Repeat the entire listing exactly as written.
-- MATERIAL TO PROCESS follows --
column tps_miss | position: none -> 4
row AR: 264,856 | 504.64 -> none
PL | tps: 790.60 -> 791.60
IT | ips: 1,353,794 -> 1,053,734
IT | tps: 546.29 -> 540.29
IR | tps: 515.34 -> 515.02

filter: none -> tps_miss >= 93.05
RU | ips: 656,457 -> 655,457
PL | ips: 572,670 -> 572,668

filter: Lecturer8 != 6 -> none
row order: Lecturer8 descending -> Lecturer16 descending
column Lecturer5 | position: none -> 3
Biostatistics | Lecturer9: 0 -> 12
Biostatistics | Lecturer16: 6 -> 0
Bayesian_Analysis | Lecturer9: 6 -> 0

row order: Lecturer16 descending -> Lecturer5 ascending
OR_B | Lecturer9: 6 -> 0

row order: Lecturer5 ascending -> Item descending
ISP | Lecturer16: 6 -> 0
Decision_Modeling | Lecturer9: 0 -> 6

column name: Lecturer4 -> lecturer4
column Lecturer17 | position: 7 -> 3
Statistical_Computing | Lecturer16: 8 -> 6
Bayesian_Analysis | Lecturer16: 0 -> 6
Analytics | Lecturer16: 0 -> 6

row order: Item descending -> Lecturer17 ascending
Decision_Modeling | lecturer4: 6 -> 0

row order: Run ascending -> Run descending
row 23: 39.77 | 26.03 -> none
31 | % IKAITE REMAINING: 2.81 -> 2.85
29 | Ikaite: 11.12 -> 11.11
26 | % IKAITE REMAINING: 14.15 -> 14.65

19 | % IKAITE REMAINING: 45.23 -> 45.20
-- MATERIAL TO PROCESS concluded --
*EXERCISE ANSWER*:
column tps_miss | position: none -> 4
row AR: 264,856 | 504.64 -> none
PL | tps: 790.60 -> 791.60
IT | ips: 1,353,794 -> 1,053,734
IT | tps: 546.29 -> 540.29
IR | tps: 515.34 -> 515.02

filter: none -> tps_miss >= 93.05
RU | ips: 656,457 -> 655,457
PL | ips: 572,670 -> 572,668

filter: Lecturer8 != 6 -> none
row order: Lecturer8 descending -> Lecturer16 descending
column Lecturer5 | position: none -> 3
Biostatistics | Lecturer9: 0 -> 12
Biostatistics | Lecturer16: 6 -> 0
Bayesian_Analysis | Lecturer9: 6 -> 0

row order: Lecturer16 descending -> Lecturer5 ascending
OR_B | Lecturer9: 6 -> 0

row order: Lecturer5 ascending -> Item descending
ISP | Lecturer16: 6 -> 0
Decision_Modeling | Lecturer9: 0 -> 6

column name: Lecturer4 -> lecturer4
column Lecturer17 | position: 7 -> 3
Statistical_Computing | Lecturer16: 8 -> 6
Bayesian_Analysis | Lecturer16: 0 -> 6
Analytics | Lecturer16: 0 -> 6

row order: Item descending -> Lecturer17 ascending
Decision_Modeling | lecturer4: 6 -> 0

row order: Run ascending -> Run descending
row 23: 39.77 | 26.03 -> none
31 | % IKAITE REMAINING: 2.81 -> 2.85
29 | Ikaite: 11.12 -> 11.11
26 | % IKAITE REMAINING: 14.15 -> 14.65

19 | % IKAITE REMAINING: 45.23 -> 45.20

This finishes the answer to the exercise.